Военная сила Германии в 20-е годы была низведена до стотысячного рейхсвера. Генеральный штаб был запрещен, у немцев не было военной авиации. Флот был ограничен шестью линкорами, шестью легкими крейсерами, двенадцатью торпедными катерами. Веймарская Германия не имела права создания военных укреплений на своих границах. Нарушение этих условий рассматривалось как объявление войны союзникам. Вожди Веймарской республики искали выход из изоляции. Такая возможность предоставилась довольно скоро. Весной 1922 года, во время обсуждения экономических проблем на конференции в Генуе министр иностранных дел Германии Вальтер Ратенау тайно встретился с советской делегацией в маленьком городке Рапалло. Две страны, две жертвы Версаля, отказались от всех претензий военного времени и нормализовали свои отношения. И хотя преемник Ратенау Густав Штреземан заверил англичан, что Германия будет щитом против Советского Союза, в версальской системе образовалась трещина.
Союзники военных лет - в том числе англичане - еще осуществляли контроль над Германией, они инспектировали Кильский канал и пять крупнейших водных артерий. Тот, кто хотел утешить себя, мог утешиться. Но реальность заключалась в том, что даже после подписания Версальского мирного договора Германия оставалась самой мощной державой Европы. Ее население почти на тридцать миллионов превышало население Британии. А один из наиболее громогласных политиков страны - Адольф Гитлер призывал к объединению всех немцев в Европе. Возможность объединения восьмидесяти миллионов немцев вызывала в Лондоне трепет. В 20-е годы здесь еще не знали о тайнах приготовлениях немцев. Но в 1932 году французский агент проник в министерство иностранных дел на Вильгельм-штрассе и сообщил в Париж о тайном протоколе, подписанном десять лет назад Ратенау с советской делегацией в Рапалло. Советская сторона предоставляла немцам полигоны и военные объекты, где немцы могли создавать новое оружие. Здесь конструировались и опробывались новые немецкие истребители и бомбардировщики, здесь тренировались немецкие пилоты (среди них три будущих маршалла люфтваффе).

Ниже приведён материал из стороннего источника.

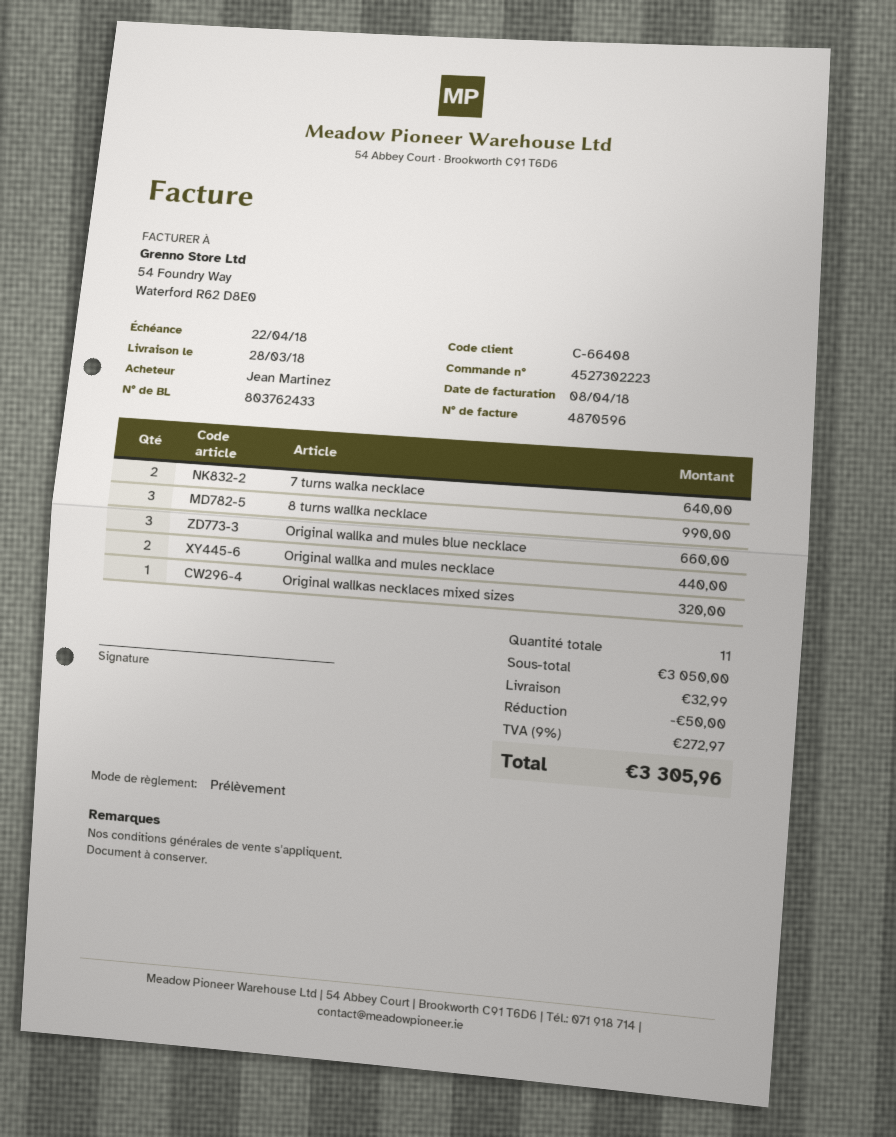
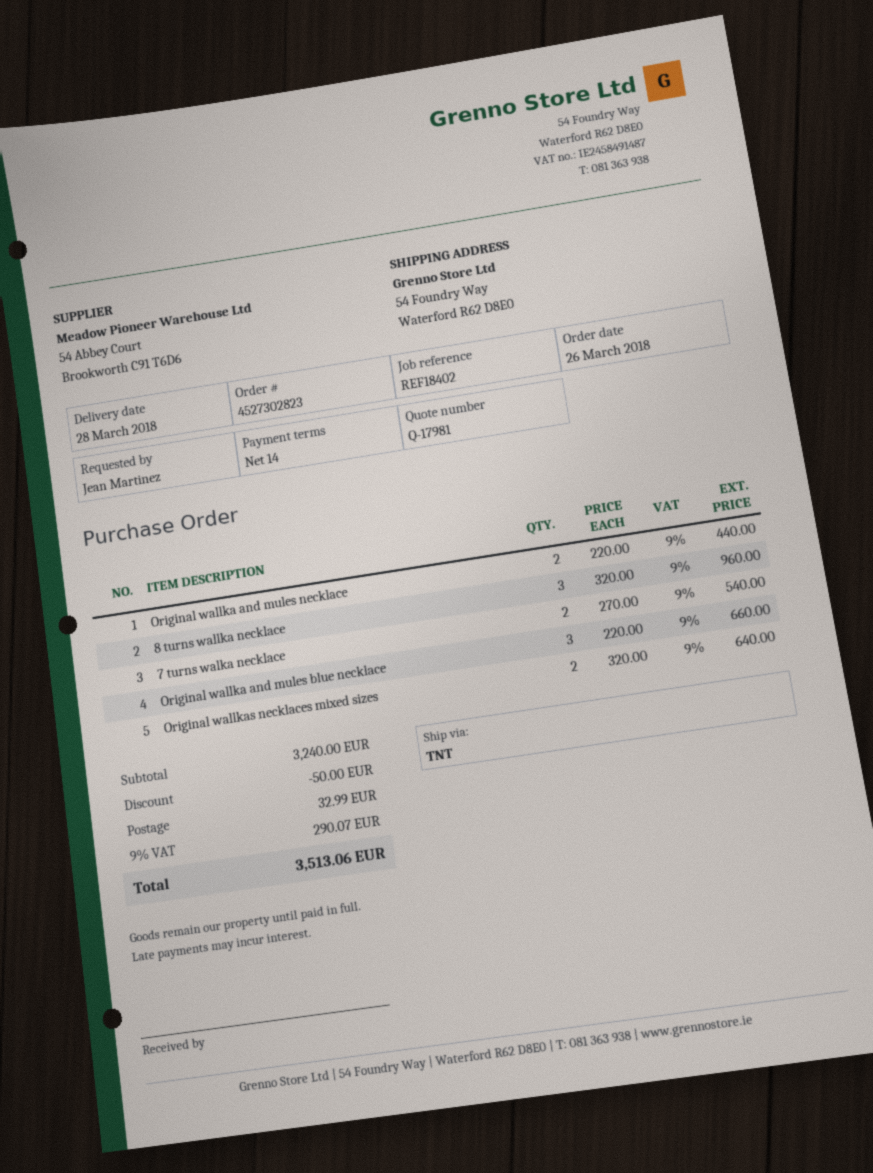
order number: 4527302223 -> 4527302823
7 turns walka necklace: 2 for 640.00 -> 2 for 540.00
8 turns wallka necklace: 3 for 990.00 -> 3 for 960.00
Original wallkas necklaces mixed sizes: 1 for 320.00 -> 2 for 640.00
subtotal: 3050.00 -> 3240.00
tax: 9% = 272.97 -> 9% = 290.07
total: 3305.96 -> 3513.06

Черчилль, обозревая европейскую арену, обратил внимание на перемены, происходящие в Германии осенью 1924 г. Впервые после войны он написал, что “дух Германии начинает наполняться мечтами о войне за освобождение, за отмщение”. И тут же Черчилль добавил, что “этот процесс в Германии может выйти из-под общественного контроля”. Именно в те дни, когда Черчилль говорил своему секретарю в Чартвеле эти слова, Гитлер диктовал “Майн кампф” сокамернику в тюрьме Ландсберг Рудольфу Гессу. Черчилль прочитал книгу Гитлера сразу же после появления ее английского перевода (а до этого он ознакомился с ее отдельными частями, переведенными специально для него). Возможно благодаря своей политической интуиции, он одним из первых в Англии (да и во всей Западной Европе) понял смысл весьма откровенного обращения Гитлера к немецкой нации. Черчилль так отозвался об этой книге: “Главный тезис книги очень прост: человек есть борющееся животное, поэтому нации представляют собой сообщество борцов, которое должно быть готово к битве”. Гитлер верил только в силу, которая единственная могла, с его точки зрения, обеспечить выживание Германии. Гитлер утверждал, что крепость расы и ее выживание зависят от ее чистоты. Это требует очищения от инородцев. Черчилль одним из первых понял, что “Майн кампф” - это не болезненная игра ума беззвестного австрийского подданного, а действенная идеология той Германии, которая не смирилась с поражением. Гитлер в недвусмысленных выражениях излагал тевтонскую стратегию “создания нового Рейха посредством объединения разбросанных в Европе германских элементов. Раса, которая потерпела поражение, может быть спасена только обретя уверенность в себе. Ее армия должна поверить в свою собственную непобедимость”.